Runtime access gateway for deployed challenge instances:

  • HTTP gateway on port 8080 (reverse proxy with token-cookie flow).
  • TCP gateway on port 1337 (token-authenticated stream proxy).
  • Uses HMAC-signed challenge tokens (PRIVATE_KEY) instead of direct pod exposure.
  • Redis-backed rate and connection limiting:
    • token + IP request limits.
    • per-IP, per-token, and global TCP connection caps.

Async Layer

RabbitMQ

Deploy queue topology:

  • Vhost: fctf_deploy.
  • Exchange: deployment_exchange (direct).
  • Queue: deployment_queue.
  • Binding: routing key deploy.
  • Queue policy includes x-max-length=300 with reject-publish overflow behavior.

Deployment Consumer

Worker process that:

  • Consumes deployment_queue with manual ack/nack semantics.
  • Applies prefetch QoS (40) and batch processing.
  • Enforces workflow concurrency by querying running Argo workflows.
  • Submits start workflow templates to Argo.
  • Updates deployment cache state and TTL.

Execution Layer

Argo Workflows

Two primary templates:

  • up-challenge-template:
    • Builds/pushes challenge images from NFS context using Kaniko.
    • Pushes images to Harbor/internal registry and relies on registry pull secrets for runtime workloads.
    • Calls Deployment Center callback on exit with workflow status.
  • start-chal-v2-template:
    • Applies challenge namespace/service/network policy/job manifests from NFS templates.
    • Chooses hardened vs plain challenge manifest.
    • Uses USE_GVISOR to decide whether to inject runtimeClassName: gvisor.

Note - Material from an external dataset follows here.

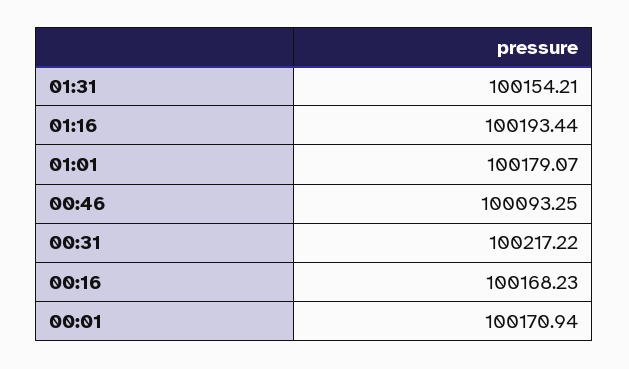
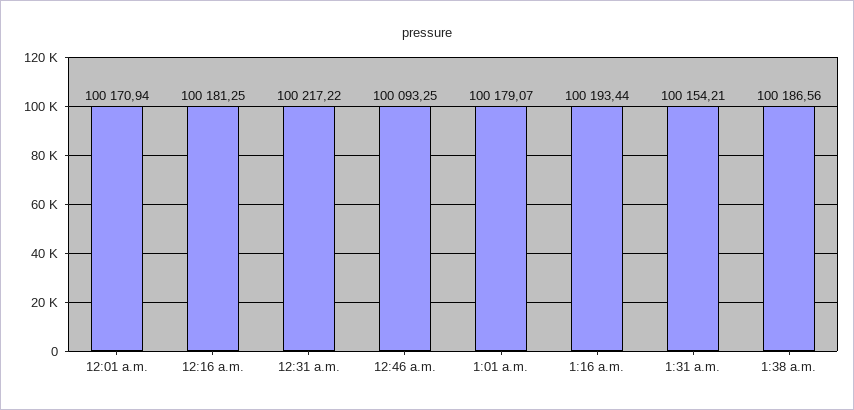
00:16: 100168.23 -> 100181.25
1:38 a.m.: none -> 100186.56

Kubernetes Challenge Runtime

For each deployment instance:

  • Creates a dedicated namespace (derived from team/challenge naming).
  • Service is internal ClusterIP (${CHALLENGE_NAME}-svc).
  • Challenge workload runs as a Job with TTL cleanup.
  • NetworkPolicies enforce default-deny ingress and gateway-only access.

State Reconciliation

Deployment Listener

Watches pod events for label ctf/kind=challenge and reconciles system state:

  • Detects pod deletions, restarts, and stuck states.
  • Cleans ghost resources (pods/namespaces without valid cache state).
  • Updates stopped tracking records when workloads terminate.
  • Reconciles orphaned DB entries after watch stream disruptions.

Shared Infrastructure Library

ResourceShared

Shared cross-service implementation includes:

  • Redis helper with atomic Lua scripts for deployment quota and lifecycle state.
  • Kubernetes service wrapper for workflow status/logs, namespace operations, and pod health checks.
  • Token and challenge naming helpers.
  • MultiServiceConnector for service-to-service HTTP calls.
Shared library rule

Put cross-service consistency logic here only when at least two services must enforce identical behavior.